● The problem
Using the entries below, return word for word the lines from the one containing "Area, 2004-6: 36280000 -> none" up to and including the last.

● Entries supplied
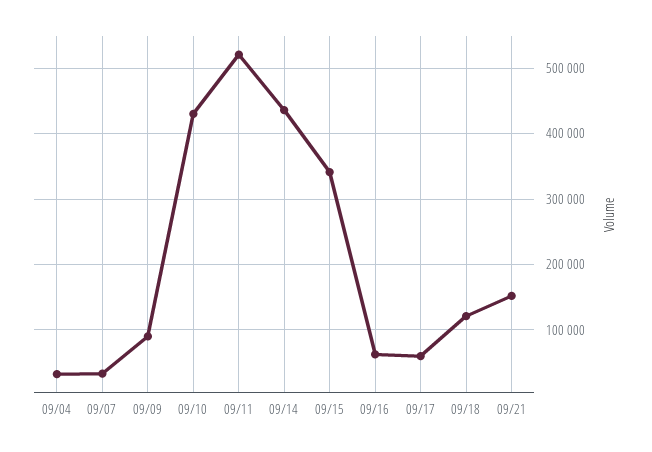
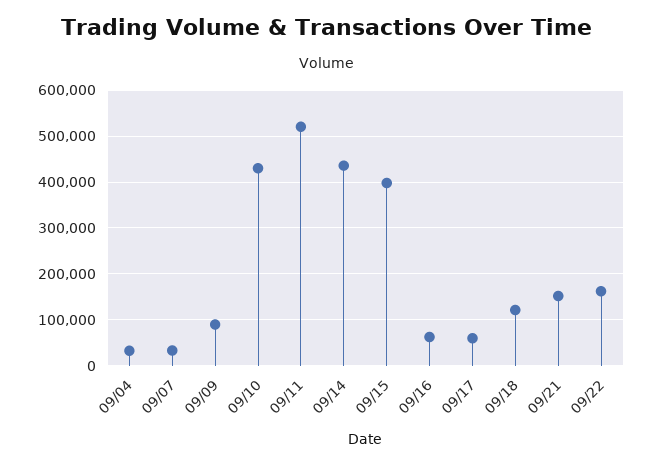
09/15: 340000 -> 400000
09/22: none -> 160000

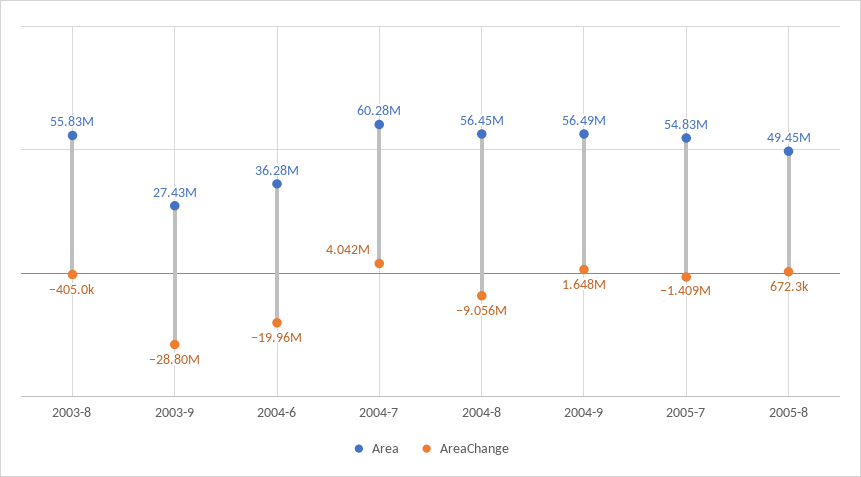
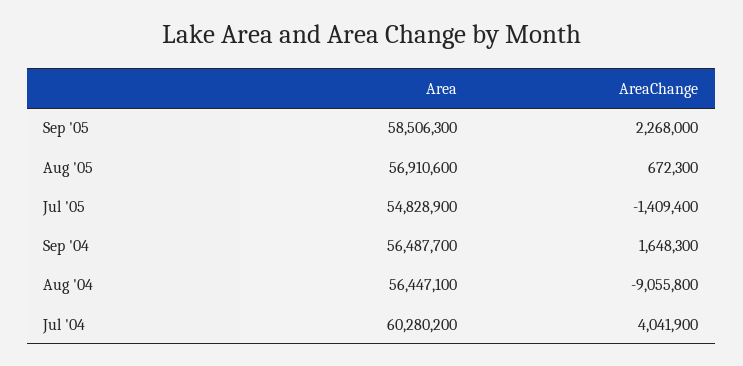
Area, 2003-8: 55830000 -> none
AreaChange, 2003-8: -405000 -> none
Area, 2003-9: 27430000 -> none
AreaChange, 2003-9: -28800000 -> none
Area, 2004-6: 36280000 -> none
AreaChange, 2004-6: -19960000 -> none
Area, 2005-8: 49450000 -> 56910600
Area, Sep '05: none -> 58506300
AreaChange, Sep '05: none -> 2268000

● Completed exercise
Area, 2004-6: 36280000 -> none
AreaChange, 2004-6: -19960000 -> none
Area, 2005-8: 49450000 -> 56910600
Area, Sep '05: none -> 58506300
AreaChange, Sep '05: none -> 2268000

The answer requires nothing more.